Childhood hair loss is not particularly common, but it can be severe and its effects extremely distressing for both child and parents.
When a child starts to lose their hair the most common diagnosis is alopecia areata, usually evidenced by hair loss in small round patches. Over time these patches can go away but often they move position, become larger and more aggressive in nature. Sometimes what starts as alopecia areata can develop into total loss of all head hair, a condition known as alopecia totalis.
What treatments are available?
Assuming that one of the common forms of alopecia is the cause of the hair shedding, unfortunately there are very few options available to reverse the condition. A visit to the doctor can often result in the administering of topical steriods or steriod injections into the affected area, and although this option does work well for some children, for many it does not.
We do offer MHT scalp micropigmentation treatments to children who have the consent of their parents or guardians, however whether or not we would agree to offer such a treatment would depend on many factors including the duration of the condition, the extent of hair loss and the age and mental state of the child. We always act in the best interest of the child, and we therefore reserve the right to refuse treatment when we feel it is necessary.

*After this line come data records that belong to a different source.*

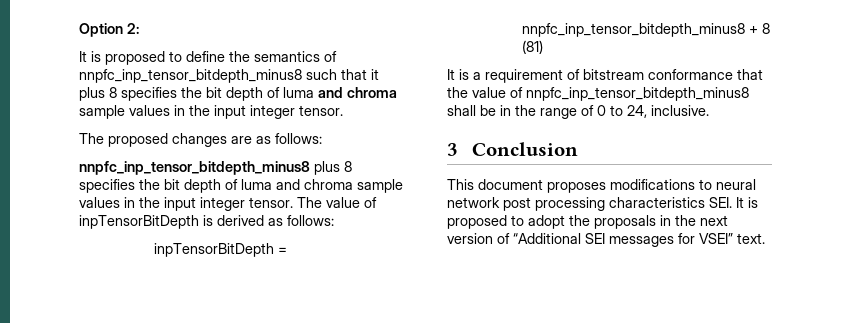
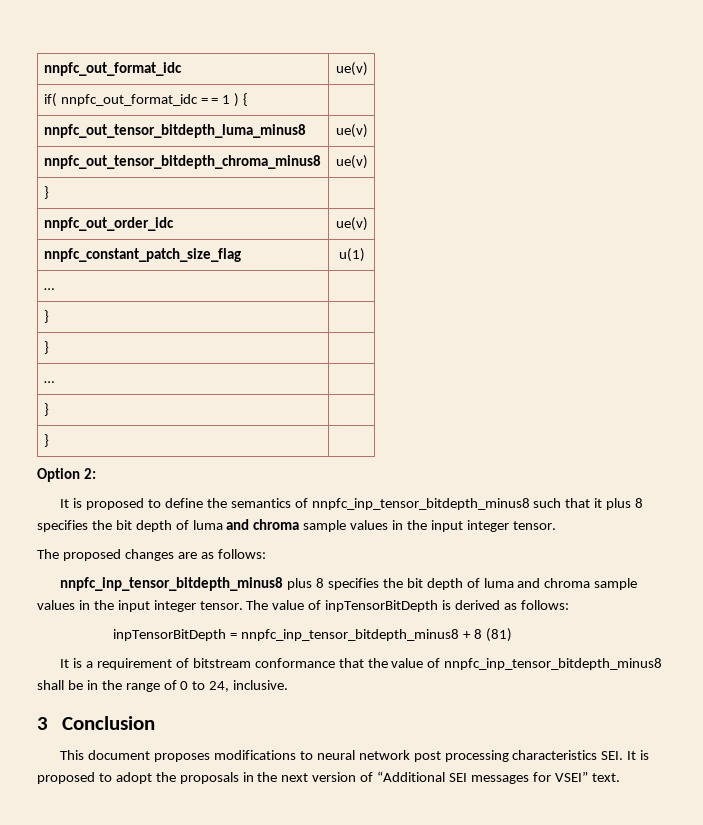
+ nnpfc_out_format_idc | ue(v)
+ if( nnpfc_out_format_idc = = 1 ) { |
+ nnpfc_out_tensor_bitdepth_luma_minus8 | ue(v)
+ nnpfc_out_tensor_bitdepth_chroma_minus8 | ue(v)
+ } |
+ nnpfc_out_order_idc | ue(v)
+ nnpfc_constant_patch_size_flag | u(1)
+ … |
+ } |
+ } |
+ … |
+ } |
+ } |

Scott (below) is an example of a child we have treated recently. We will be publishing his 'after' video soon.
Other possible causes
Although alopecia is often to blame, there are other conditions that may be causing your child to lose their hair. These include strong medications including cancer treatment, a fungal infection of the scalp known as tinea capitis or severe emotional stress possibly caused by a recent event, bereavement or upheaval of a childs circumstances.
Finally, there is a condition called Trichotillomania which is an emotional disorder that compells a child to pull at their hair.